Alistair remembered then that Mirabel’s party had taken over the better rooms, exiling him and Crewe to this dismal corner of the inn, where what feeble daylight there was could scarcely penetrate.
He prayed the isolation had worked in her behalf. If anyone knew of her prolonged stay in this room…
Surreptitiously he began to feel about the bed for stray hairpins. Then he remembered her entering, her glorious sunrise colored hair tumbling about her shoulders. She had worn only the nightgown and the dressing gown, both of which fastened with ribbons. And the silk slippers. She could not have left any stray bits of attire behind for nosy inn servants to find.
His eyes widened. He had deflowered her! The sheets!
He leapt from the bed and flung back the bedclothes.
Nothing. Not a spot.
Before he could consider the meaning of this lack of evidence, Crewe called his mind elsewhere.
“Sir, I must beg your pardon,” the valet said. “I over-slept, else I should have wakened you long since.”
“You were standing guard again, I collect,” Alistair said. “Far into the early morning hours.”
“I knew you would not wish a certain lady’s visit to be misconstrued by malicious persons,” the valet said tactfully. “I am happy to assure you that the lady returned to her rooms w
ithout attracting any notice. The inn staff were busy below, in the public dining room, accommodating travelers the storm had waylaid. They hadn’t time to be spying upon other patrons.”
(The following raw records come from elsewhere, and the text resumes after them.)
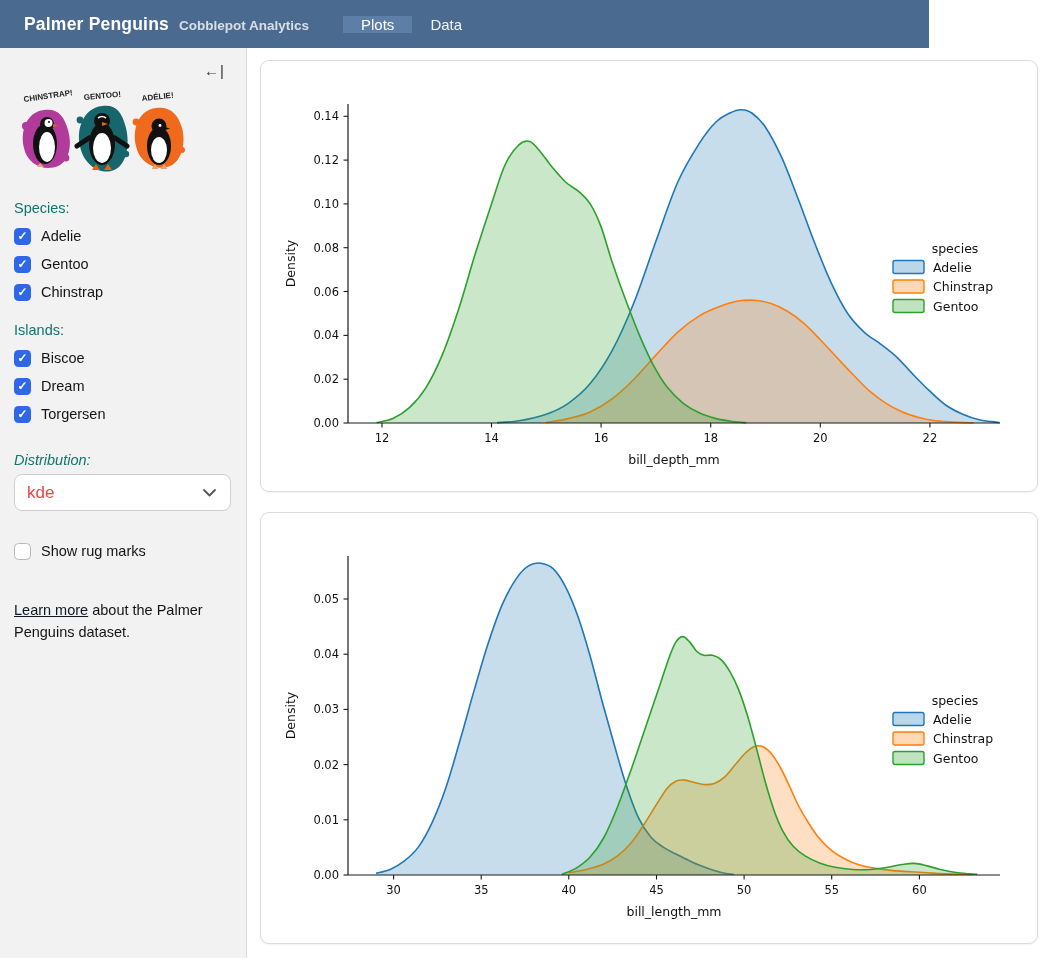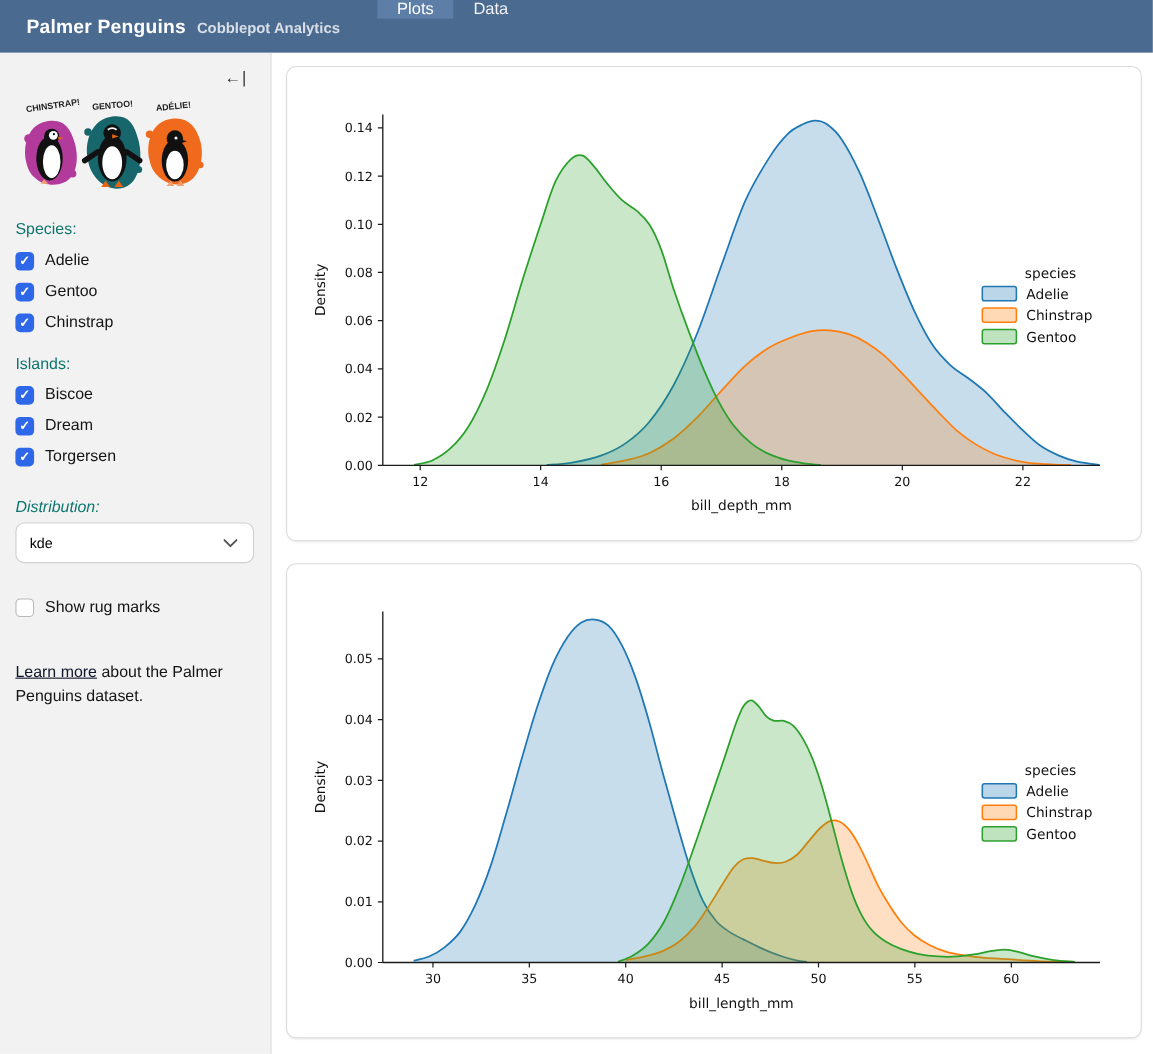"Palmer Penguins" .navbar { align-items: flex-start -> center; width: 1048px -> 929px }
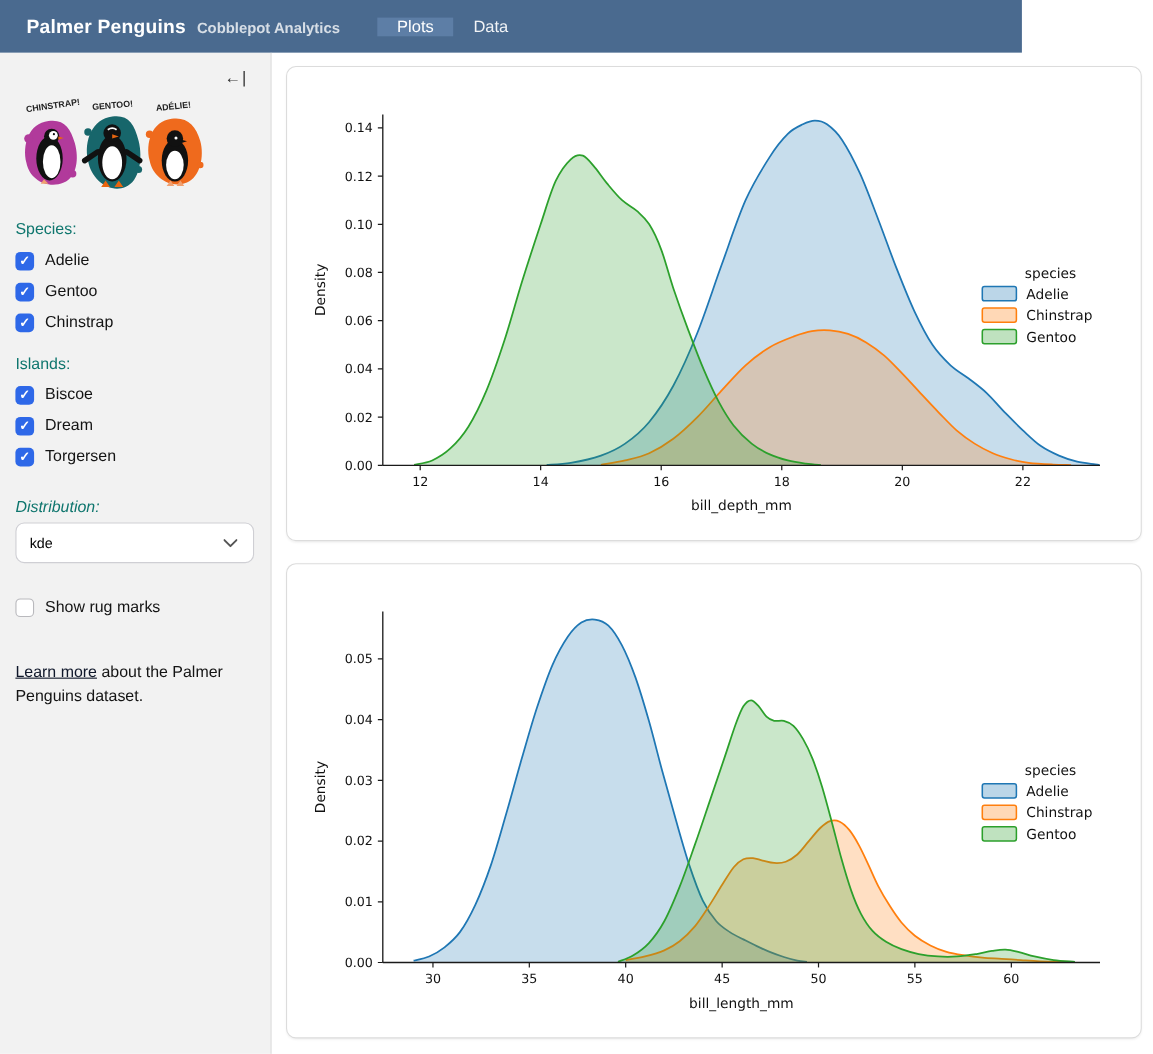"kde" .select-value { color: #000000 -> #ef4444; font-size: 13px -> 17px }
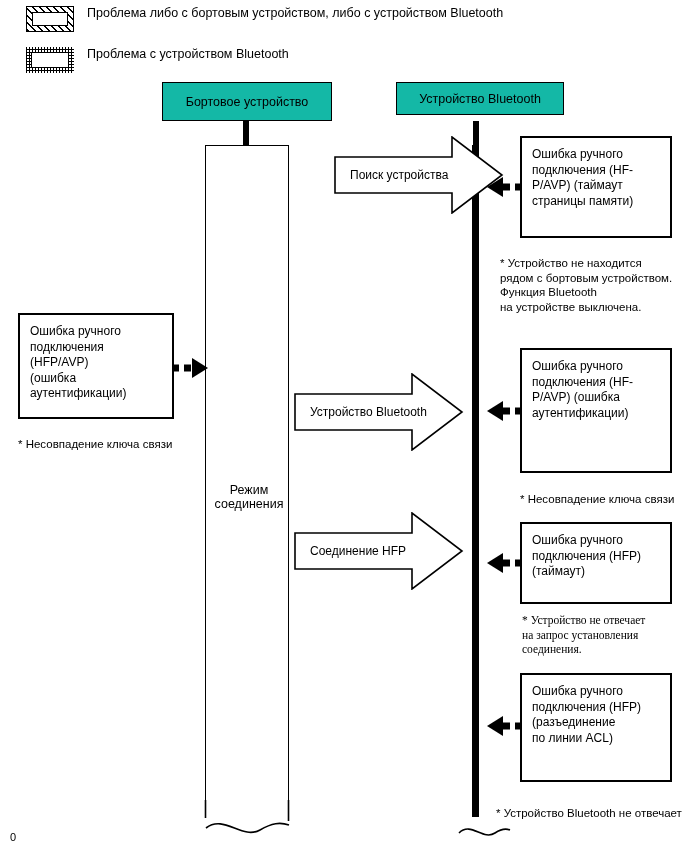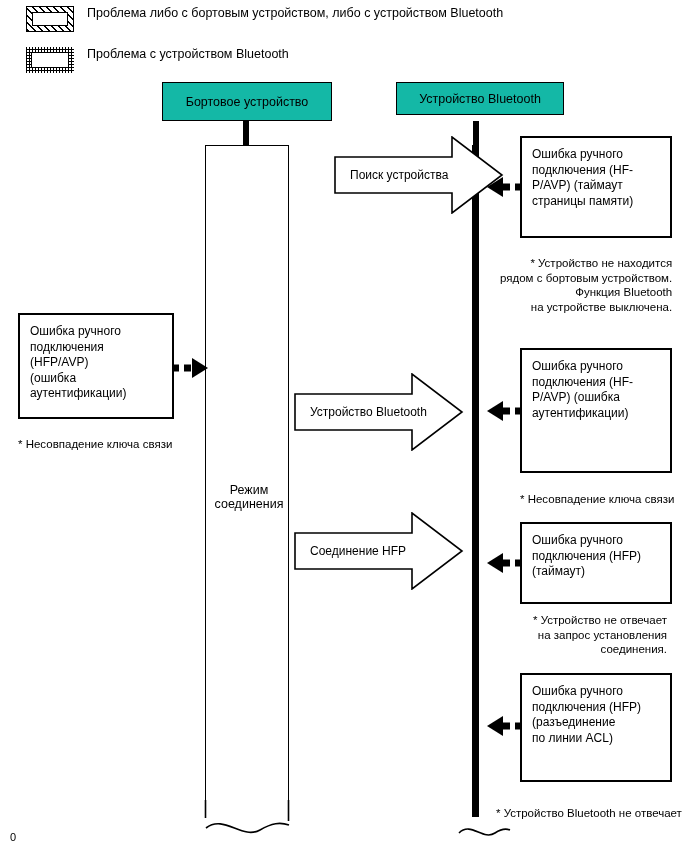"* Устройство не находится" .note { text-align: right -> none }
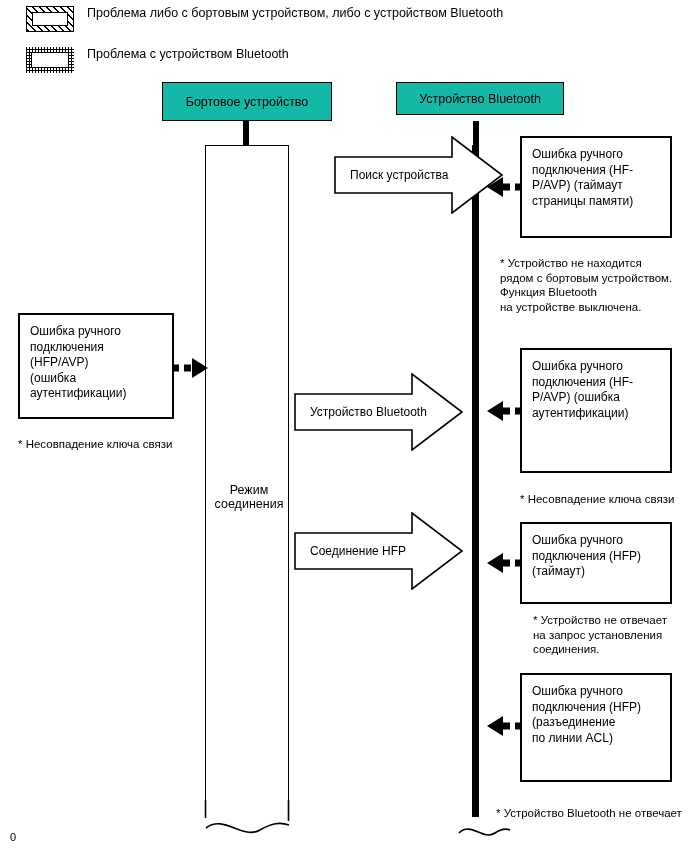"* Устройство не отвечает" div.note { font-family: none -> Liberation Serif, serif; left: 533px -> 522px }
“Remind me to nominate you for sainthood at the first opportunity,” Alistair said as he headed for the washstand.
“Meanwhile, as soon as my business affairs permit, I shall double your wages.”
“I wish I deserved it, sir,” said Crewe. “As it happens, I was asleep at my post and failed you.”
Aware that Crewe’s standards of service were impossibly high, Alistair poured water into the bowl. “That I rather doubt,” he said. He began splashing water on his face.
“Miss Oldridge and her party departed some hours ago,” Crewe said. “For home.”
Alistair straightened, his face streaming water. “She’s turned back?” But she’d agreed to continue to London, and go on plaguing him.
“Her father has gone missing, sir.”
JACKSON would not go away.
According to the plan, he was supposed to make sure Caleb had matters in hand and enough money for the trip to Northumberland. Then Jackson was to return to assist his master in London.
But all because Caleb had encouraged Mr. Oldridge to swallow a few drops of Godfrey’s Cordial, Jackson decided to play nursemaid. When the storm came on Wednesday night, it was Jackson who made them stop at the mine foreman’s deserted cottage.
It was no good Caleb telling him there was no harm in Godfrey’s Cordial. Doctors made their patients swill buckets of it, didn’t they? Jackson only looked sour and fussed over the old man like it was his own dear pa.
Mr. O was no dear pa to Caleb. He was an aggravating old man, half-senile, and no good to anybody. Amiable, was he? Then how come he never put his little red-haired hussy daughter in her place? How come he let her stick her nose where it didn’t belong? How come he never had one good word to say for Caleb, after all those years serving him faithful? Instead, the old fool let her turn off Caleb without a character. It was as good as slandering him, to dismiss him without any explaining to anybody what she was about and refusing to write even ten words commending him to the next employer. Because of her, people wouldn’t talk to him. No one would take him on—him, who’d lived among them his whole life, and his parents before, and their parents before that. It was worse than if she’d blackened his character outright or had him put in the stocks.